Generally speaking, adhesion GPCR activation is governed by interactions between the N-terminal fragment (NTF) and C-terminal fragment (CTF) protomers. A) The tethered agonist (e.g. stalk, stachel) can be unmasked when the NTF is completely removed. B) The stalk may also act as a lever, with its position being modulated by NTF movements to tune receptor activity. C) The NTF can also in some cases suppress signaling by the CTF protomer in ways that do not depend on the stalk, with disinhibition being achieved when the NTF is pulled away from the CTF by ligand interactions or shed completely from the protein complex. It should be noted that these mechanisms are not mutually exclusive, and in fact all three mechanisms may occur for any given aGPCR, although the relative importance of each mechanism may vary from receptor to receptor.

Figure 3.. Adhesion GPCR signaling pathways.

Adhesion GPCRs have been found to initiate a wide variety of downstream signaling cascades. This schematic diagram summarizes signaling pathways for which there is presently evidence of activation by more than one aGPCR.

Figure 4.. Targeting adhesion GPCRs with therapeutics.
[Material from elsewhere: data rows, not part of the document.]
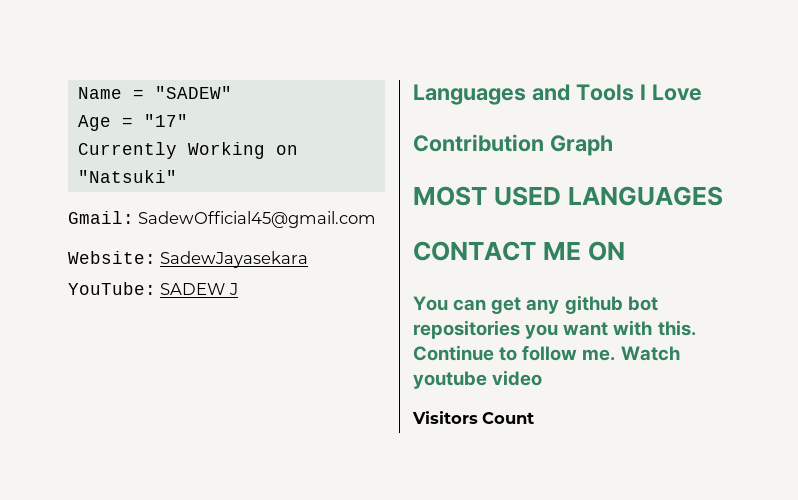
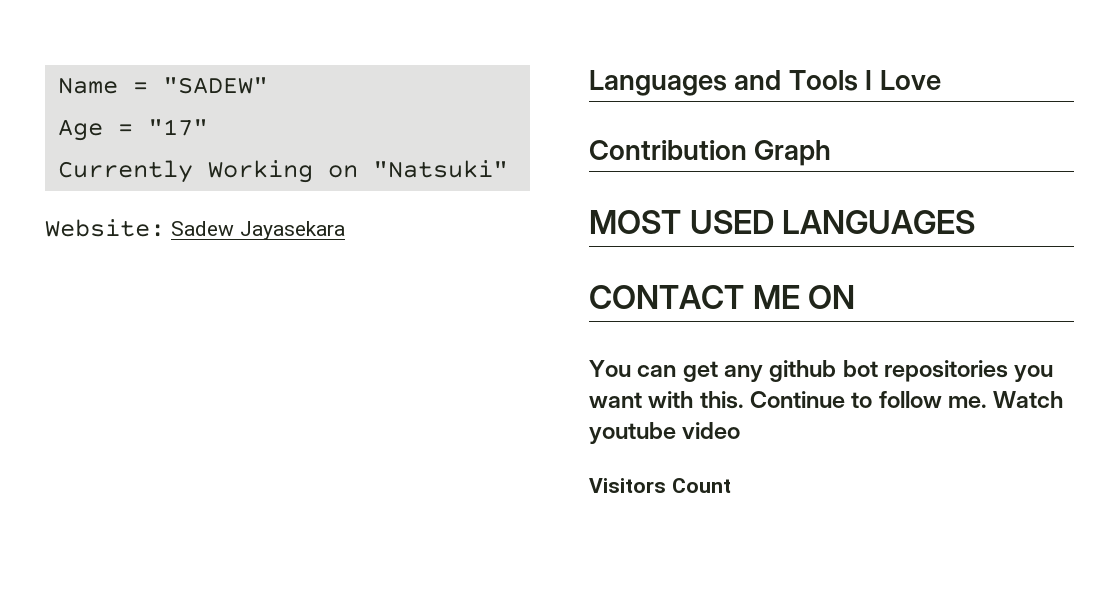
[68,211,377,228] // Gmail: SadewOfficial45@gmail.com -> (508, 169) none
[160,251,309,268] [68,282,238,295] SadewJayasekara // YouTube: SADEW J -> [171,221,345,240] Sadew Jayasekara

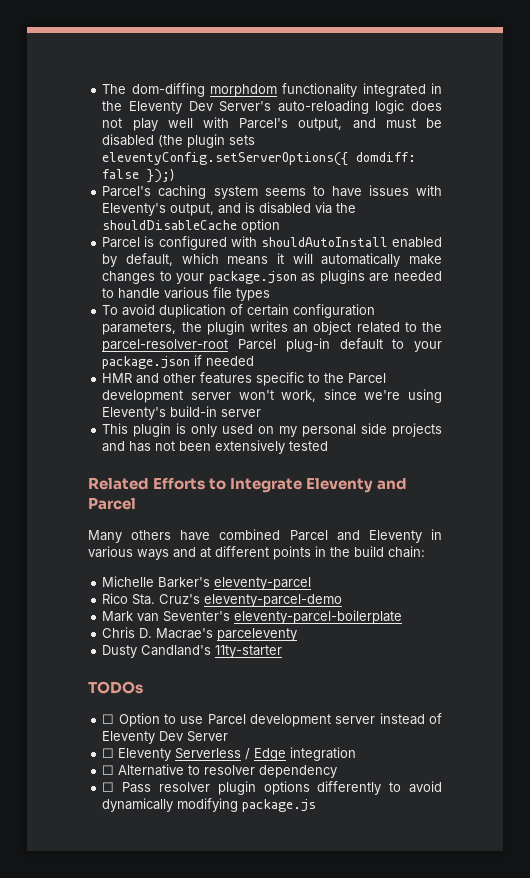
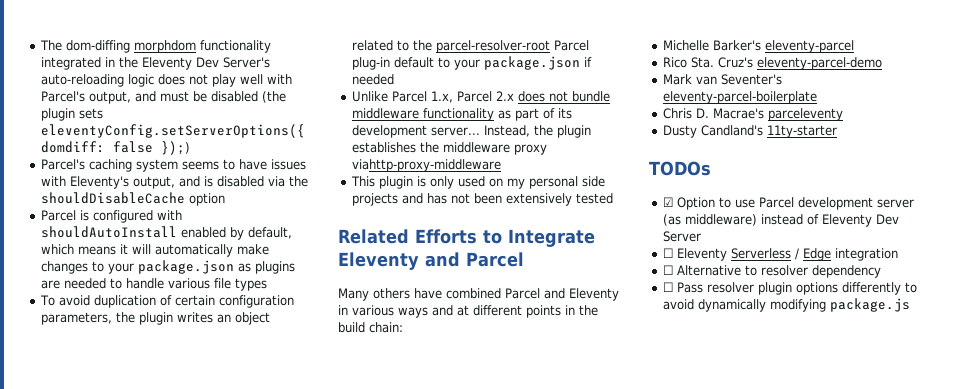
[102,372,387,386] [102,389,442,403] [102,406,262,420] HMR and other features specific to the Parcel development server won't work, since we're using Eleventy's build-in server -> [352,91,611,103] [352,108,573,121] [352,125,592,138] [352,142,548,155] [352,159,502,172] Unlike Parcel 1.x, Parcel 2.x does not bundle middleware functionality as part of its development server... Instead, the plugin establishes the middleware proxy viahttp-proxy-middleware
[102,714,115,724] ☐ -> [663,197,674,207] ☑
(376, 720) none -> [663,214,758,226] (as middleware)

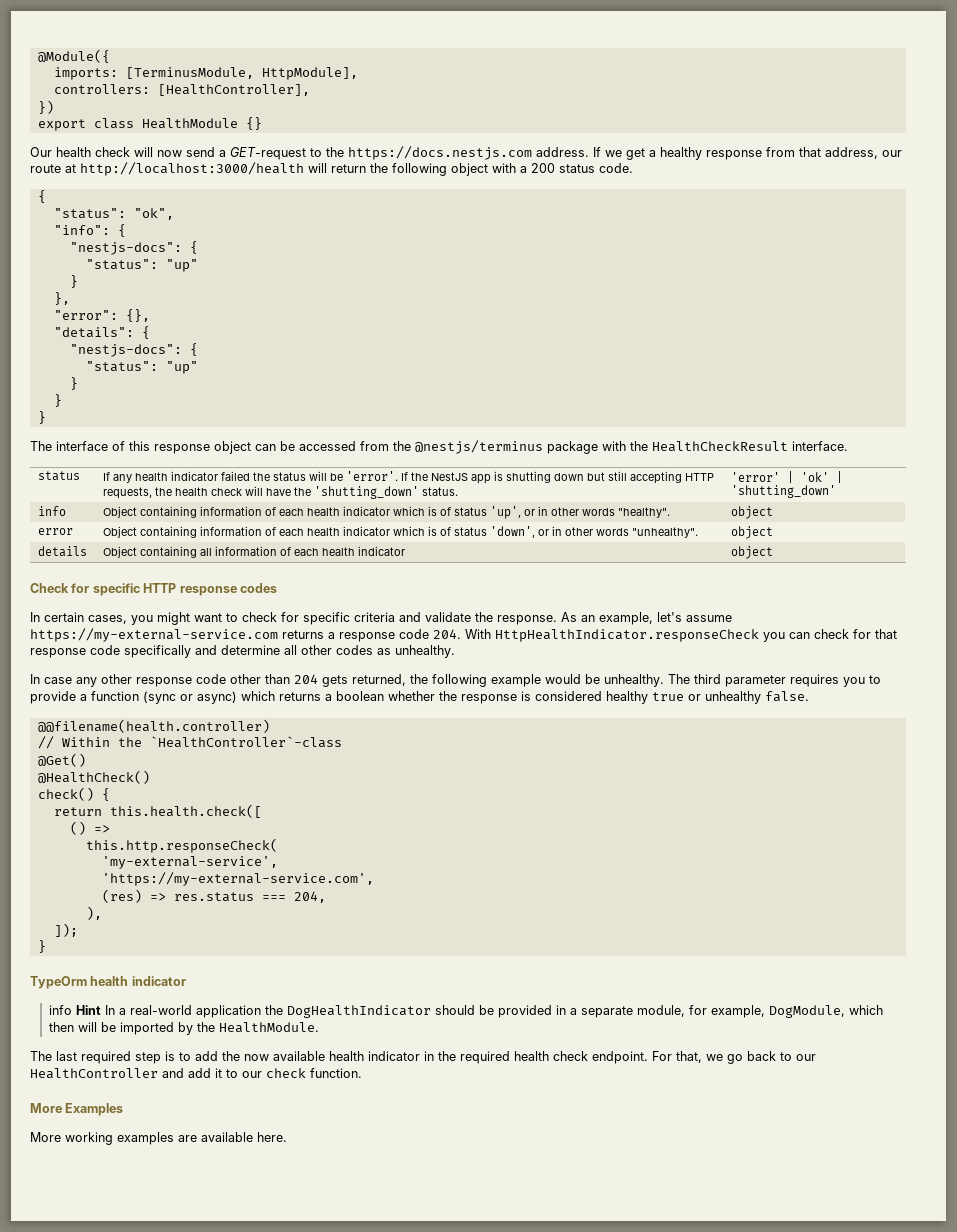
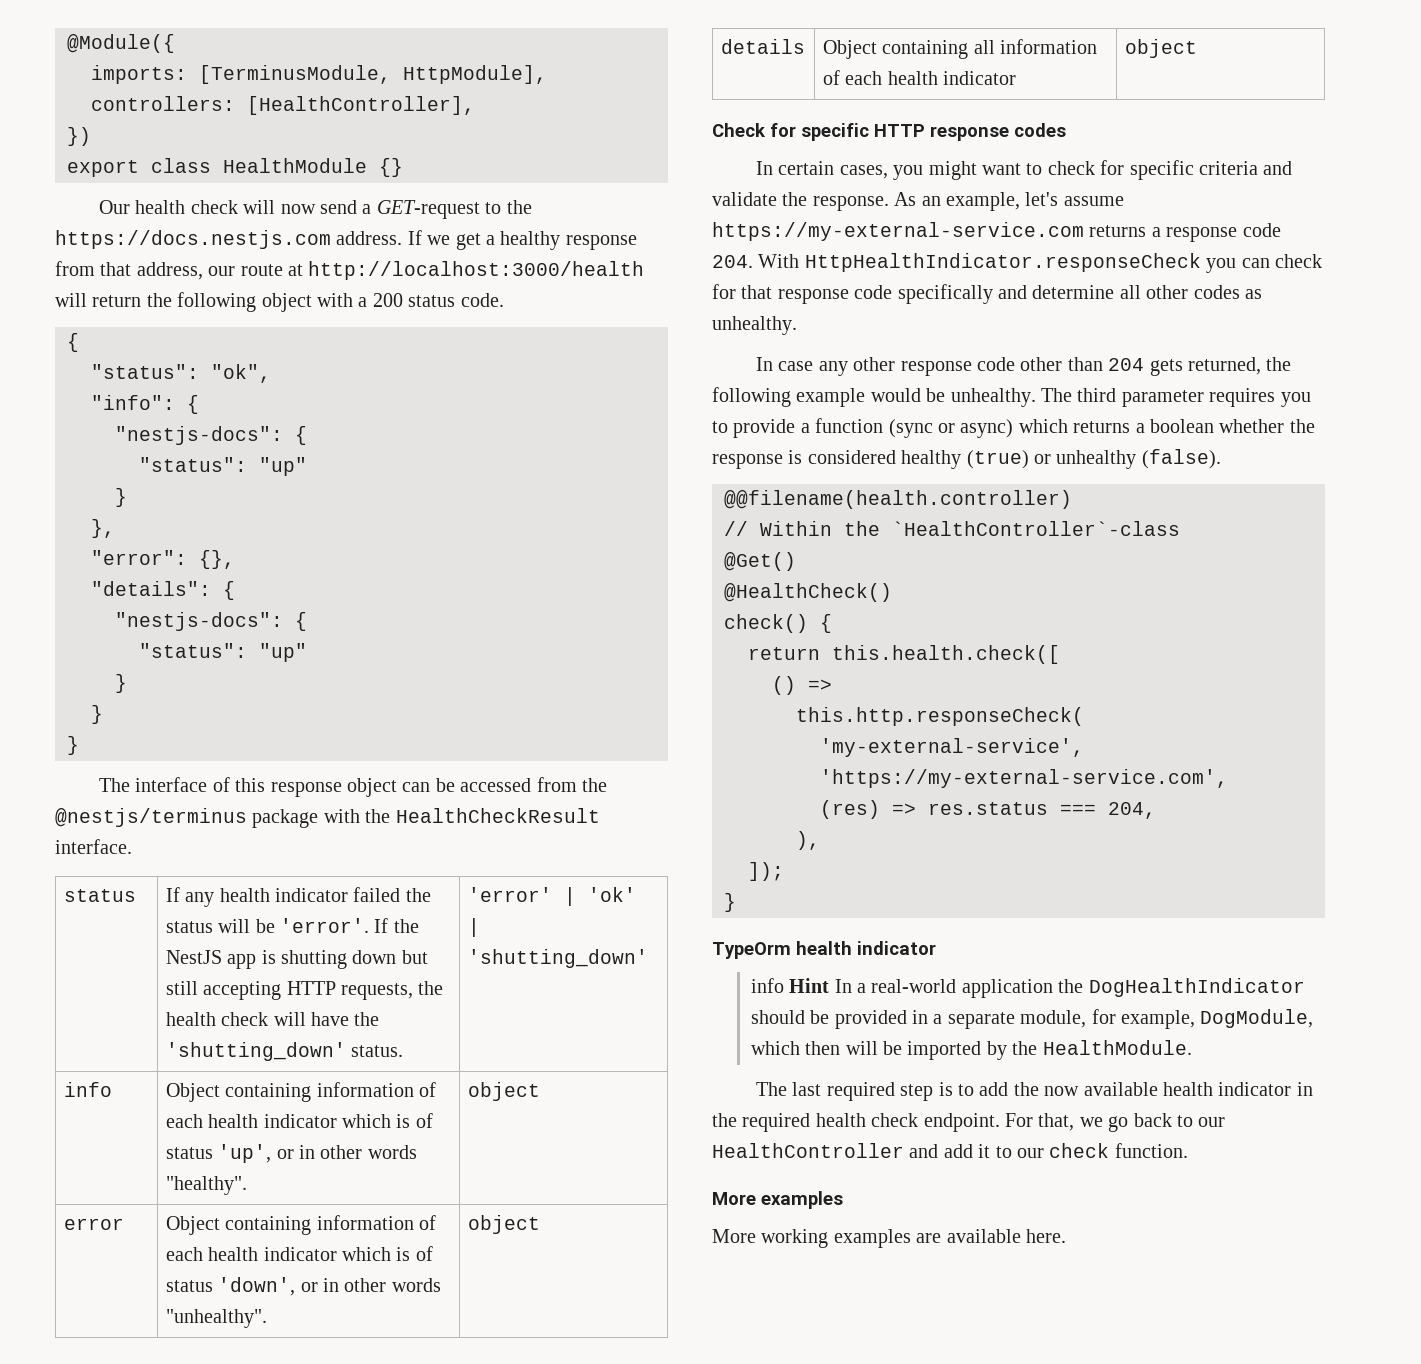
[652,692,684,701] true -> [966,450,1029,469] (true)
[765,691,809,702] false. -> [1141,449,1221,469] (false).
[65,1103,124,1116] Examples -> [761,1191,843,1209] examples

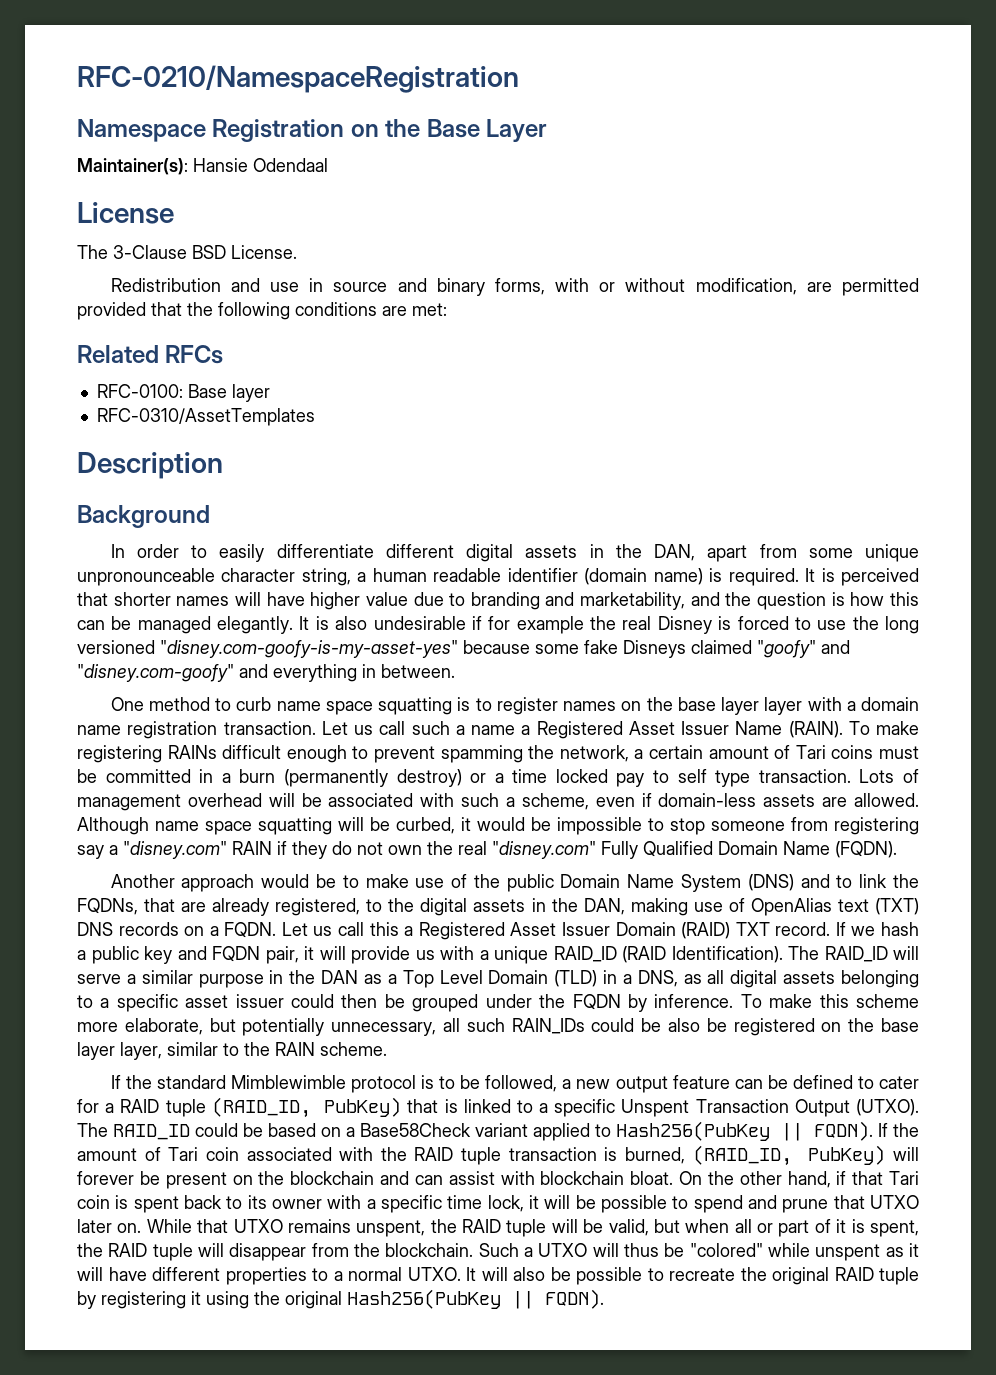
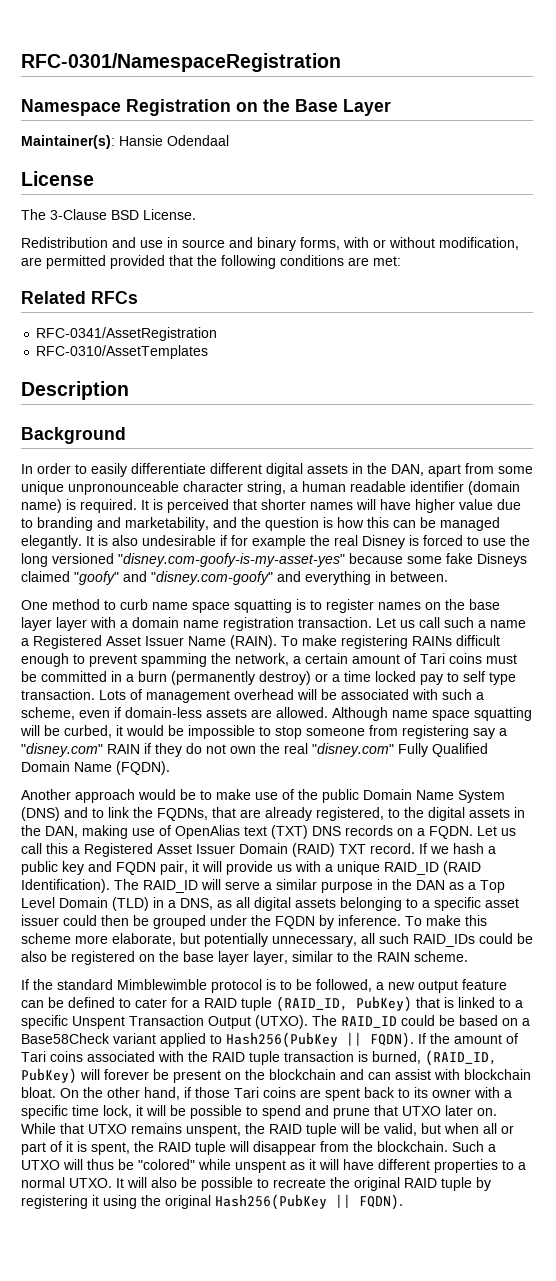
[77,65,519,93] RFC-0210/NamespaceRegistration -> [21,53,341,72] RFC-0301/NamespaceRegistration
[96,384,270,402] RFC-0100: Base layer -> [36,327,218,341] RFC-0341/AssetRegistration
[511,1018,585,1034] RAIN_IDs -> [413,934,475,947] RAID_IDs
[205,1147,239,1161] coin -> [50,1051,83,1062] coins
[852,1171,920,1185] [77,1195,129,1209] that Tari coin is -> [195,1087,321,1098] those Tari coins are

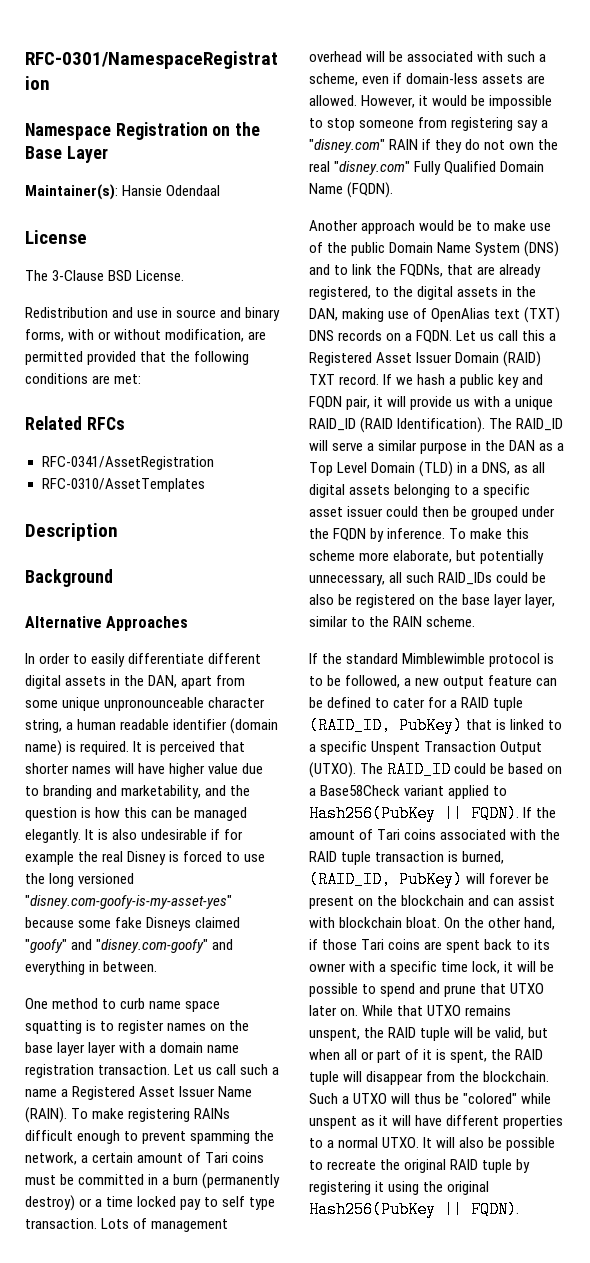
(126, 435) none -> [25,616,189,631] // Alternative Approaches
[332,707,532,721] [20,725,112,738] Although name space squatting will be curbed, -> [361,95,416,108] However,

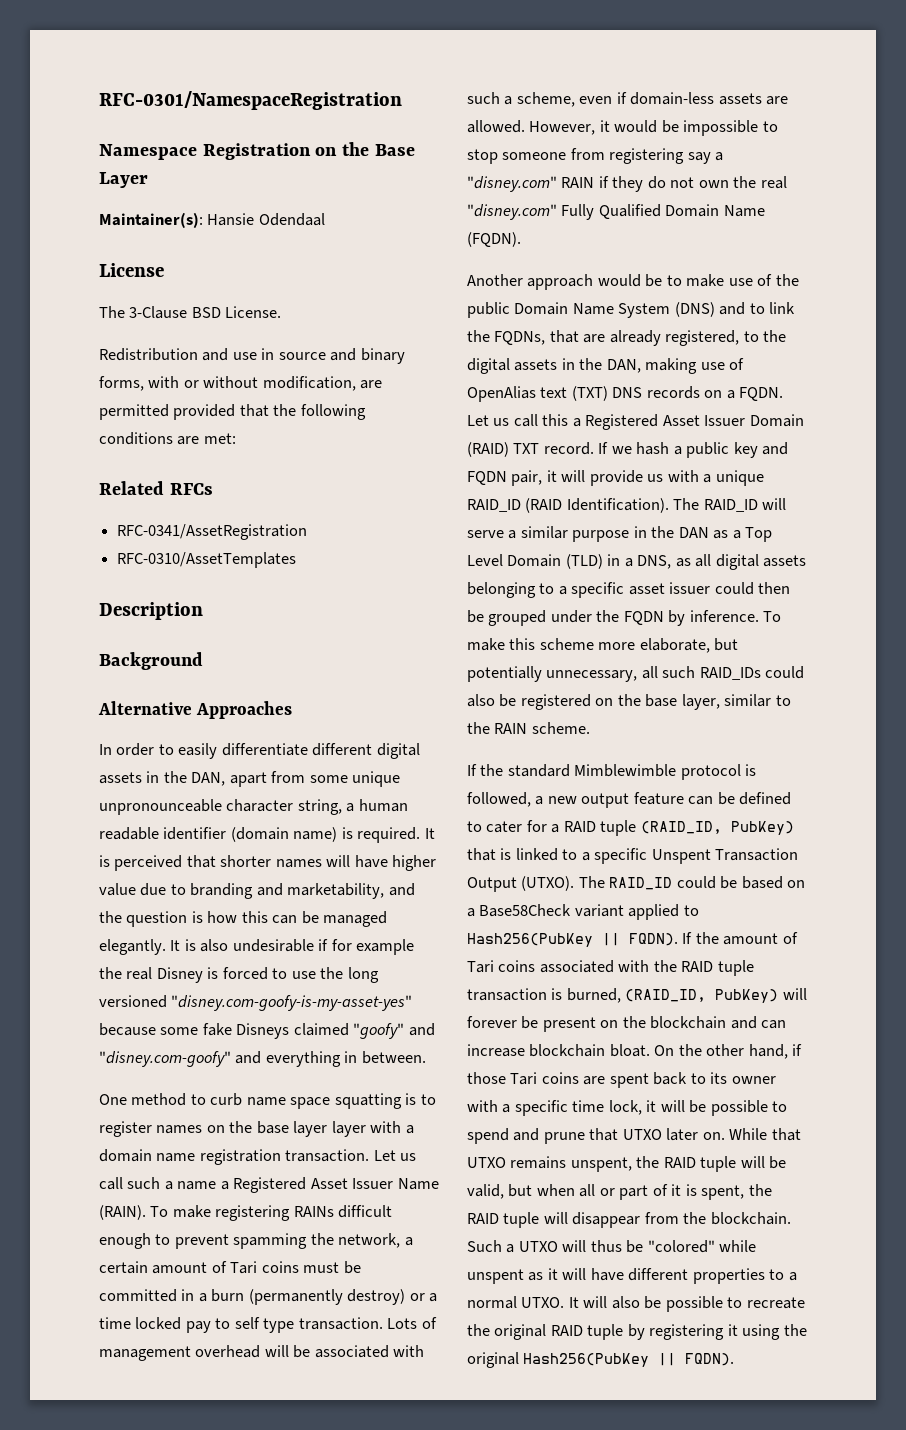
[532,572,547,583] be -> (805, 672) none
[494,594,523,608] layer -> (678, 700) none
[309,675,342,686] to be -> (757, 770) none
[518,895,556,906] [309,917,335,928] assist with -> [467,1044,525,1057] increase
Adhesion GPCRs offer many opportunities for targeted drug development, including i) small molecule agonists, antagonists or allosteric modulators (red), ii) peptides or peptidomimetic agonists (purple) that act at the tethered agonist interaction site, iii) modulators of GAIN proteolysis (green), iv) antibodies that modulate receptor activity (dark blue), and v) regulators of protein-protein interactions both extracellularly (orange) and intracellularly, for example with small molecules that disrupt binding to PDZ scaffold proteins (light blue).